START Records for the exercise

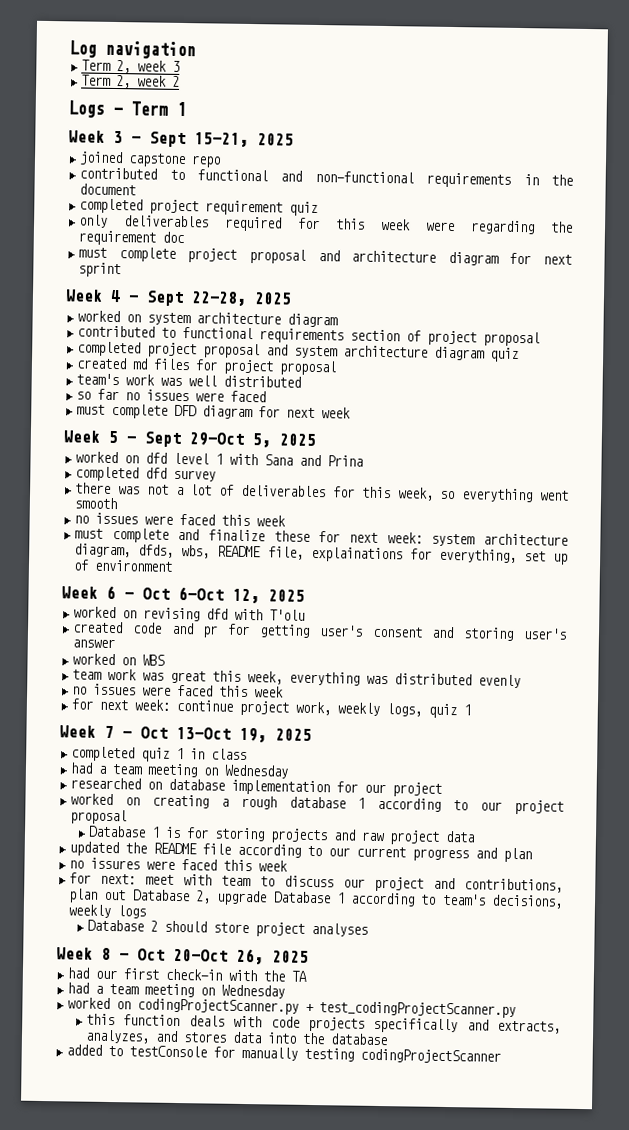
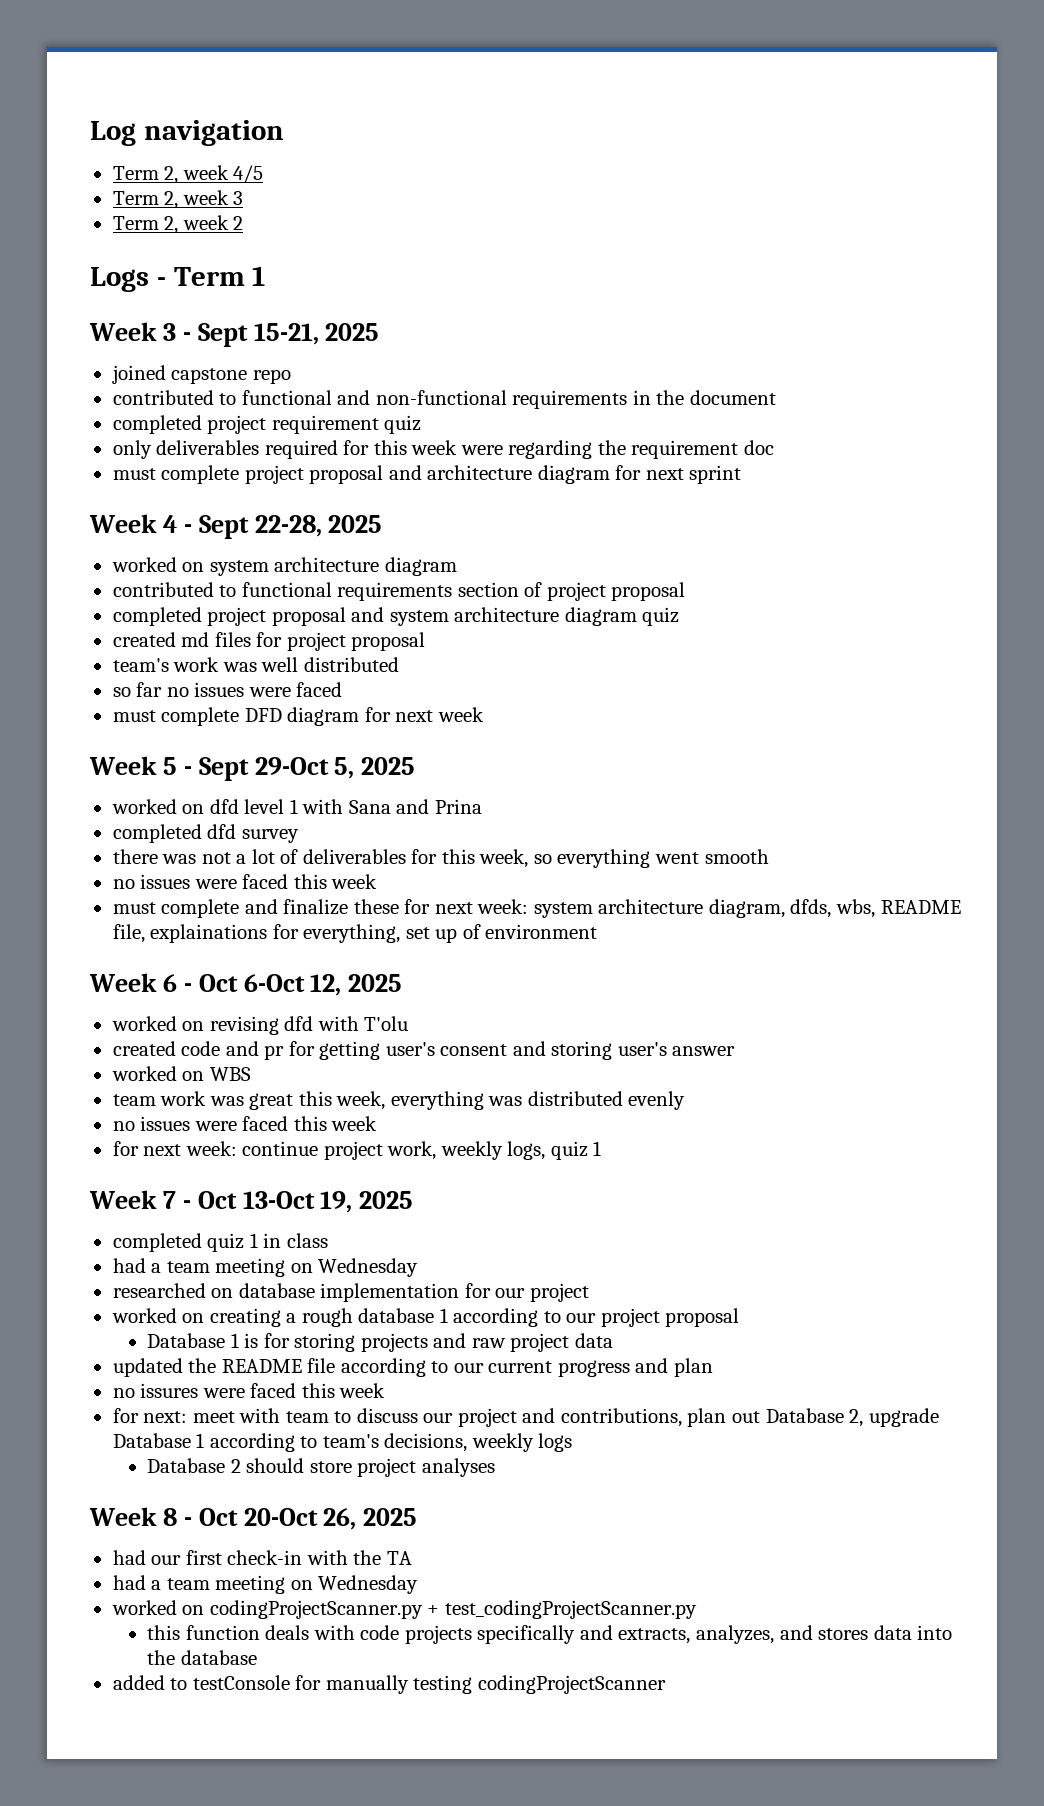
+ Term 2, week 4/5

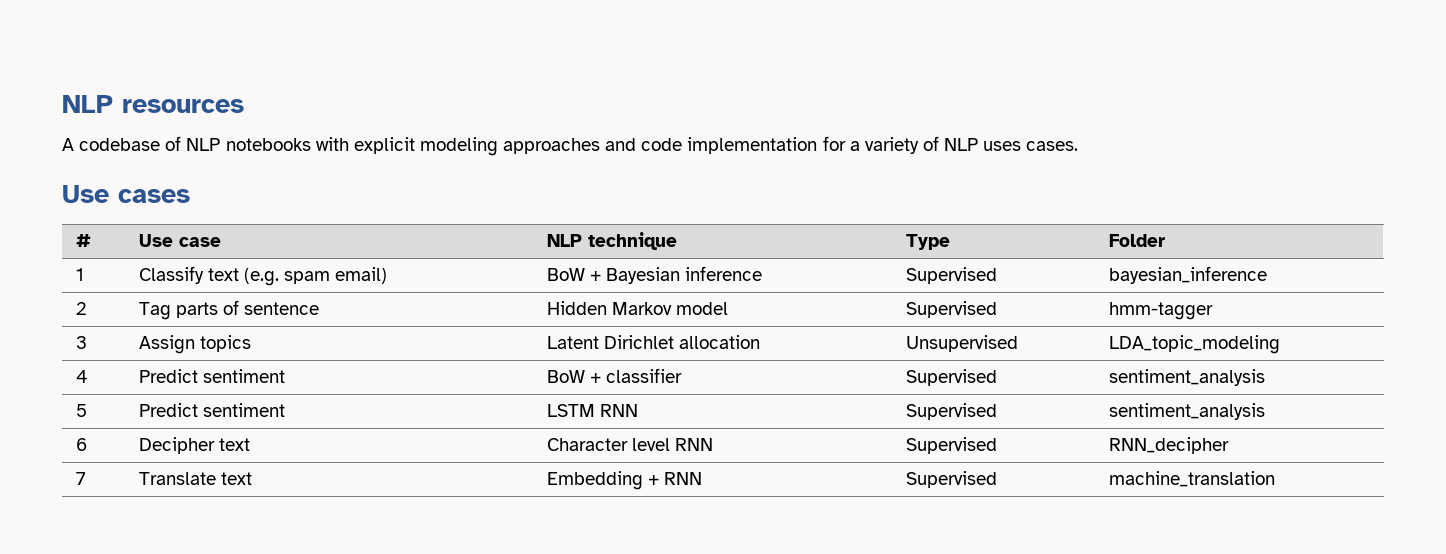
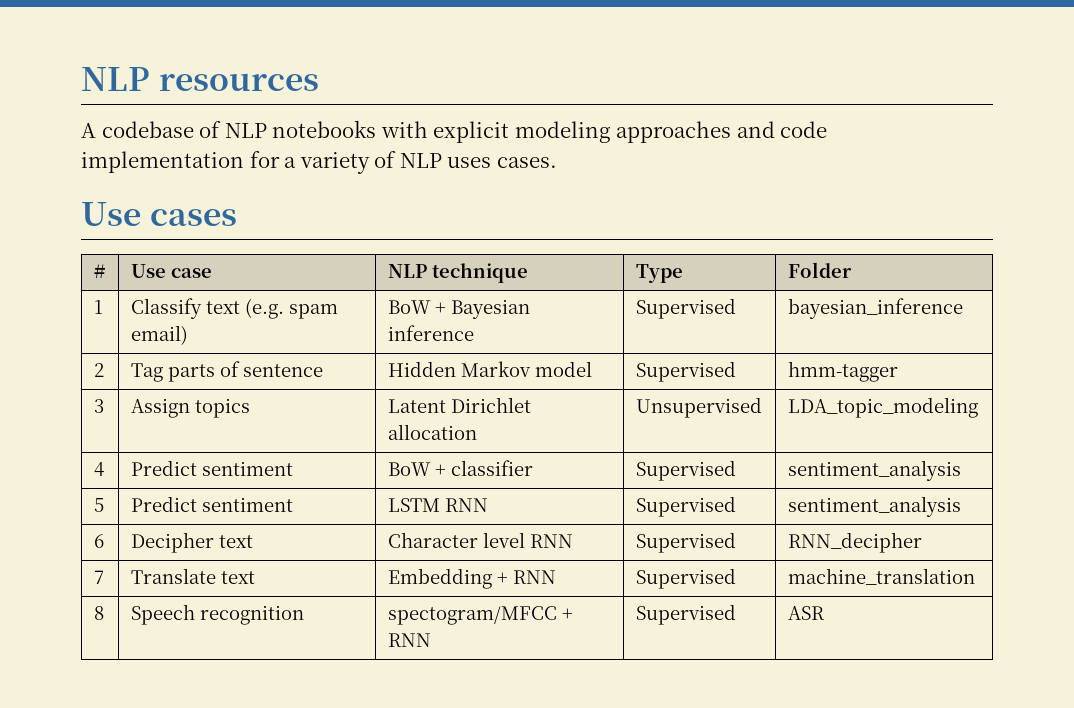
+ 8 | Speech recognition | spectogram/MFCC + RNN | Supervised | ASR

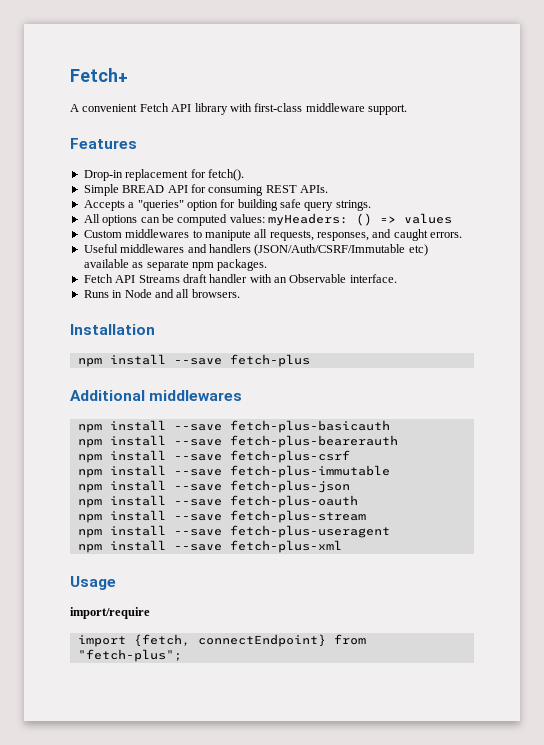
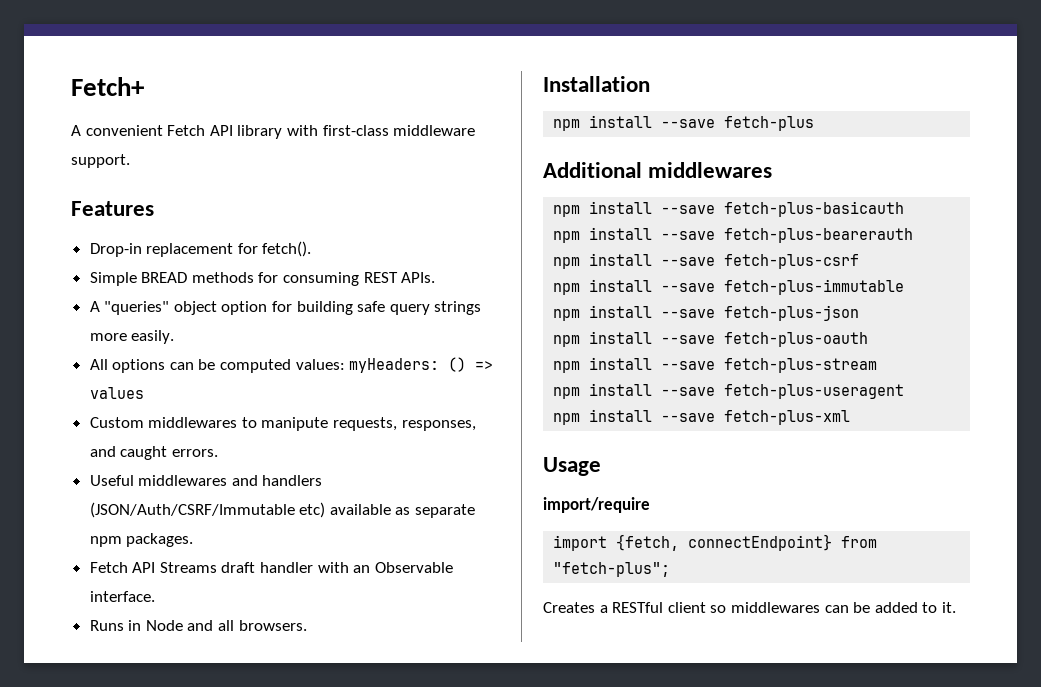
- Simple BREAD API for consuming REST APIs.
+ Simple BREAD methods for consuming REST APIs.
- Accepts a "queries" option for building safe query strings.
+ A "queries" object option for building safe query strings more easily.
- Custom middlewares to manipute all requests, responses, and caught errors.
+ Custom middlewares to manipute requests, responses, and caught errors.
+ Creates a RESTful client so middlewares can be added to it.

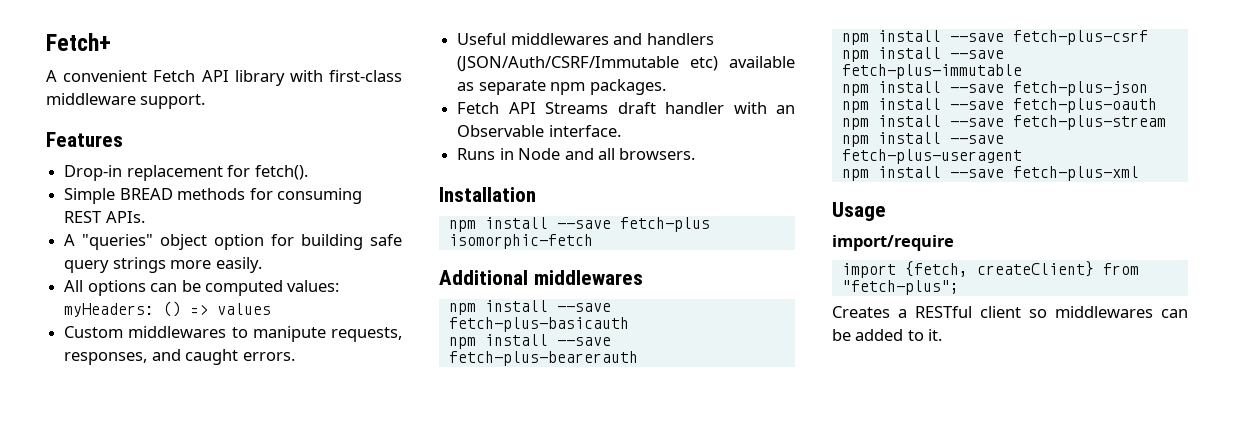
- npm install --save fetch-plus
+ npm install --save fetch-plus isomorphic-fetch
- import {fetch, connectEndpoint} from "fetch-plus";
+ import {fetch, createClient} from "fetch-plus";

END Records for the exercise

_Prompt_
Retype, word for word, only the lines from the line with "- Custom middlewares" to the final line of the listing above; the pictures do not belong in the copy.

_Answer section_
- Custom middlewares to manipute all requests, responses, and caught errors.
+ Custom middlewares to manipute requests, responses, and caught errors.
+ Creates a RESTful client so middlewares can be added to it.

- npm install --save fetch-plus
+ npm install --save fetch-plus isomorphic-fetch
- import {fetch, connectEndpoint} from "fetch-plus";
+ import {fetch, createClient} from "fetch-plus";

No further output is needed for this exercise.